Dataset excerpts
BEGIN

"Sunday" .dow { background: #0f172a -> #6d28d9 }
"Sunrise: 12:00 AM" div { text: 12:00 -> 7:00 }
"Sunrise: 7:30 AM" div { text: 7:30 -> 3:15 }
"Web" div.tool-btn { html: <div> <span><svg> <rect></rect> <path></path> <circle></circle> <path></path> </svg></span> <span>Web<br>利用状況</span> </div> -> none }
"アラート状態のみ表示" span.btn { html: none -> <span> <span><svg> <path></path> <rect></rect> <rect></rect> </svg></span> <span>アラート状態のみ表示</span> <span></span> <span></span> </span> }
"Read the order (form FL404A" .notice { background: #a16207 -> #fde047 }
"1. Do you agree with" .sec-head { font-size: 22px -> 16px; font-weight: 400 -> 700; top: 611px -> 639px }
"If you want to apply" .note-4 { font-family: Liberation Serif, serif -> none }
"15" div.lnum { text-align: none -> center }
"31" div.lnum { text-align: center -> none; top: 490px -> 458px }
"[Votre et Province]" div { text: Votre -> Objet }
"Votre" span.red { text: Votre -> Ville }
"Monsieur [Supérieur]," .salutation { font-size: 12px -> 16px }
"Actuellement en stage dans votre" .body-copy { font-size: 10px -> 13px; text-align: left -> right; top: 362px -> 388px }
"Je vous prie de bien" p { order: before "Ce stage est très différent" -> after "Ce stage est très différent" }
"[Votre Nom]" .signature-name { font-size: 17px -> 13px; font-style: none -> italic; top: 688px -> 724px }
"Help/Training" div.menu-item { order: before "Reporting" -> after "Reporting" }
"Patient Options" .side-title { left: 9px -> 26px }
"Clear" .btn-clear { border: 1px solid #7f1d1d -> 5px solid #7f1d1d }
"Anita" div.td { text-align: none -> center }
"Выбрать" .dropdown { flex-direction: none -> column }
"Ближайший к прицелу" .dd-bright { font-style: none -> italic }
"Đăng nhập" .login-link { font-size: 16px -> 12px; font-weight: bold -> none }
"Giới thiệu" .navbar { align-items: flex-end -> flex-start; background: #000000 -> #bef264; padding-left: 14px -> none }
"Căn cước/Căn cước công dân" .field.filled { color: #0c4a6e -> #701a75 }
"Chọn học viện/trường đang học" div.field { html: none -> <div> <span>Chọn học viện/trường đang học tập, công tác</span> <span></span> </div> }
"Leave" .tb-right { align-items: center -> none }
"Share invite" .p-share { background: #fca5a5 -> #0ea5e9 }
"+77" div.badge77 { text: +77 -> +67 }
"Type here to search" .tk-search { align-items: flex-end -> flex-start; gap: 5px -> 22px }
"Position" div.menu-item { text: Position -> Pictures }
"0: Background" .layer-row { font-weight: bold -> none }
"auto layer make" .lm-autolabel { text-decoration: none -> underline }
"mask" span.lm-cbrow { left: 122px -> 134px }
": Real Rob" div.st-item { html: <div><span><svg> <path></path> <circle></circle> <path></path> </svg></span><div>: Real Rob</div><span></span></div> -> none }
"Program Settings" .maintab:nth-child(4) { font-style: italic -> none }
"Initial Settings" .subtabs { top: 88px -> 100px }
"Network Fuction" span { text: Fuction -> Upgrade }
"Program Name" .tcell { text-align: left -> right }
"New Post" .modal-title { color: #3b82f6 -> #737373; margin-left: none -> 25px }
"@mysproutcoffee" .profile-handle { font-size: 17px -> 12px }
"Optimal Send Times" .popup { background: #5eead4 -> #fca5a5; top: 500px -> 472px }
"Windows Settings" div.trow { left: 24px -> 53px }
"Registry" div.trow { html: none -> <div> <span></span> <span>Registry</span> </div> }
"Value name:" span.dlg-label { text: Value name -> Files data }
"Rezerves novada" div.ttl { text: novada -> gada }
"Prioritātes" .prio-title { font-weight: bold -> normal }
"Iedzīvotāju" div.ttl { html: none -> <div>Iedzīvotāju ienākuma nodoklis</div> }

END

- ACTION ITEM -
From the records above, print only the lines between the one holding "Do you agree" and the one holding "text-align: center ->", inclusive, exactly as they stand.

- PROBLEM SOLUTION -
"1. Do you agree with" .sec-head { font-size: 22px -> 16px; font-weight: 400 -> 700; top: 611px -> 639px }
"If you want to apply" .note-4 { font-family: Liberation Serif, serif -> none }
"15" div.lnum { text-align: none -> center }
"31" div.lnum { text-align: center -> none; top: 490px -> 458px }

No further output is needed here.